DD now has her own bed and room







, but she used to nap in her Amby.


----------



## Ks Mama (Aug 22, 2006)

He typically nurses to sleep at nap time on our bed (which is on the floor), no problem, 99% of the time.

If he falls asleep in the car, I can carry him from the car to our bed sleeping. And every once in a blue moon, he's fallen asleep in the stroller.

But typically, he's pretty predictable, likes his routine, and is a great sleeper.

Lucked out this time.


----------



## LaFlaca1226 (Oct 17, 2007)

My 8.5 month old DD is getting really good at scooting around, so I can't let her nap in the bed without me. Even with the bedrail, I'm terrified she'll fall - our bed is really high up. So she used to nurse to sleep and then I'd gently put her down to nap in her carseat, but now that she's so mobile, I can't leave her in there without her being strapped in, and clicking those straps shut can wake her up.

So lately I've tried getting her to nap in her crib. For weeks I tried nursing her and then laying her down in the crib, but it wasn't working. She'd either wake right up, or she'd wake up after 20 minutes. I was spending 4 hours or more every day in her room, trying to get her to fall/stay asleep. I never thought I'd let her cry for more than a minute, but after weeks of awful sleep and naps, I decided to try and let her cry for a few minutes while I stayed with her and patted her and sang to her. It actually seems to be working. She's sleeping better at night and napping in her crib for up to 2 hours!
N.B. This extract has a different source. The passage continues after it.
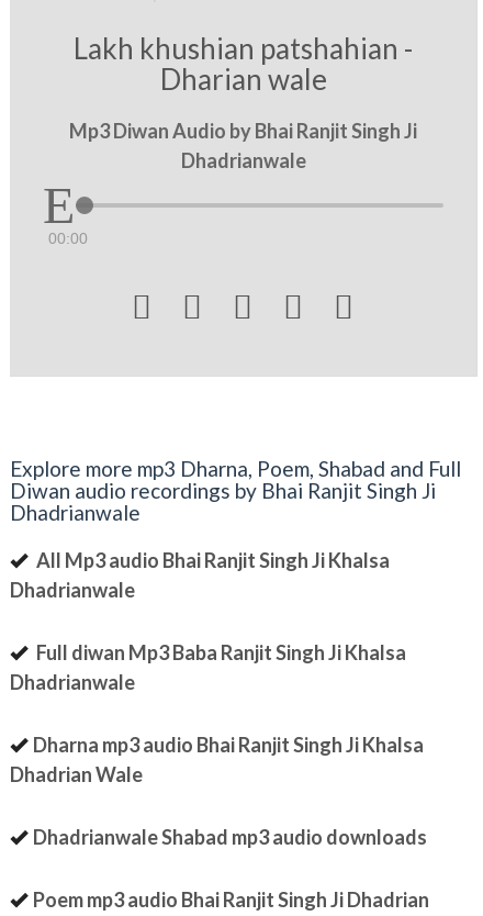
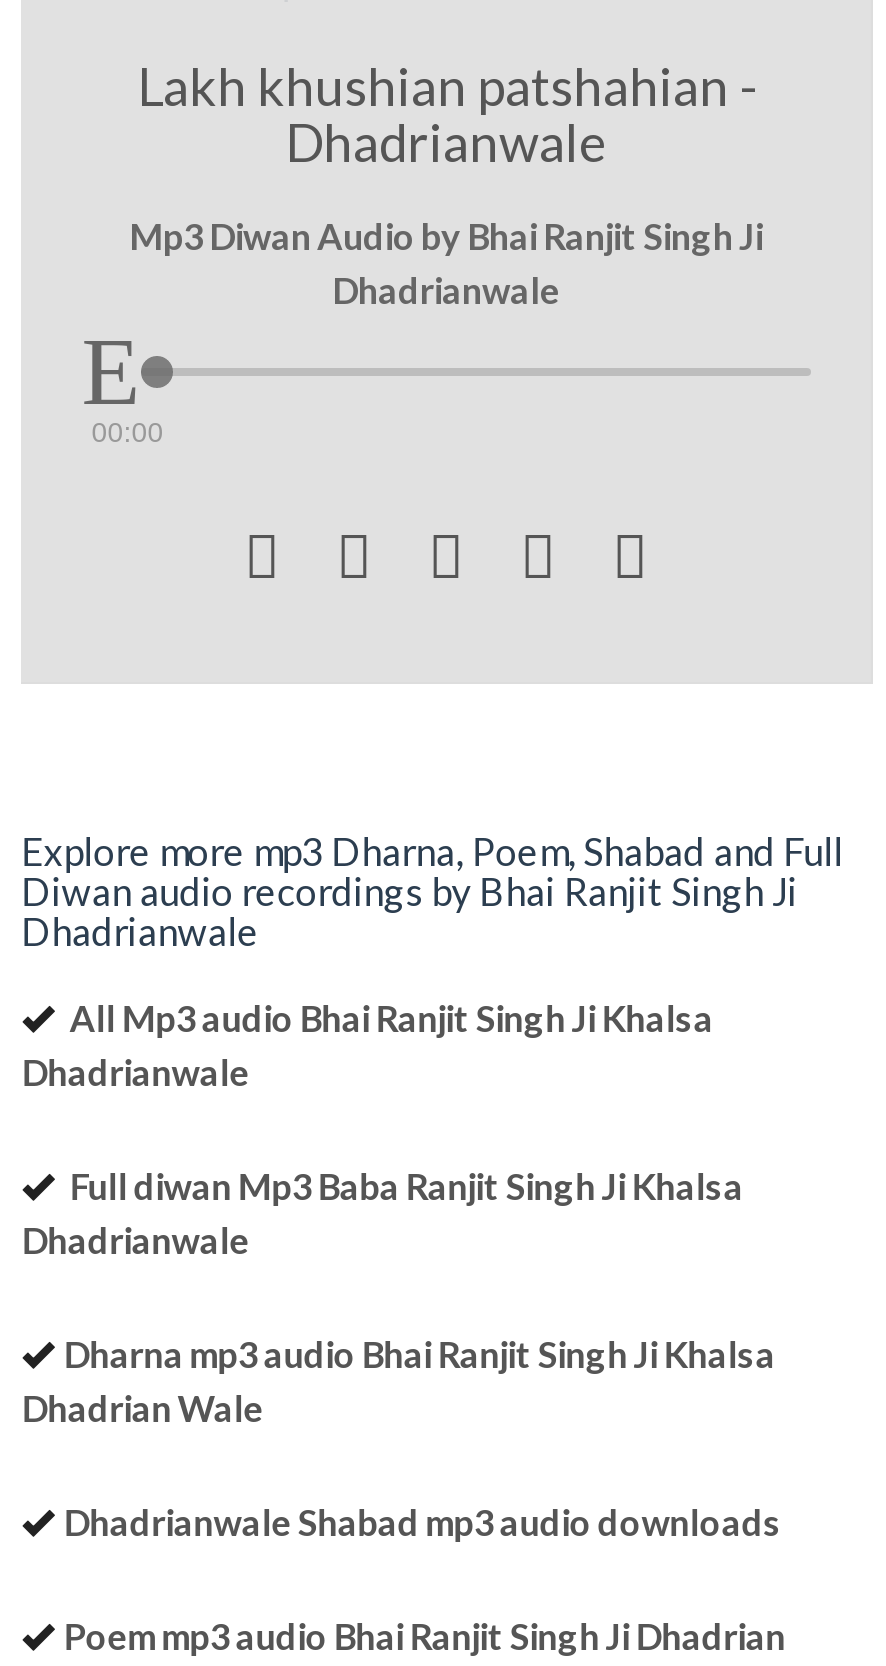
[160,61,327,96] Dharian wale -> [285,109,607,173] Dhadrianwale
However, it's not very AP at all, and it upsets me that my expectations have changed and now I'm doing something I never thought I would do. On the other hand, she's sleeping so much better, it's hard not to feel like I've done the right thing.

She's still sleeping with us at night, but much more soundly now that she doesn't feel chained to the booby. She stirs a little but then falls right back asleep without crying at all. I still feed her once or twice a night.


----------



## Waterdog (Jun 1, 2005)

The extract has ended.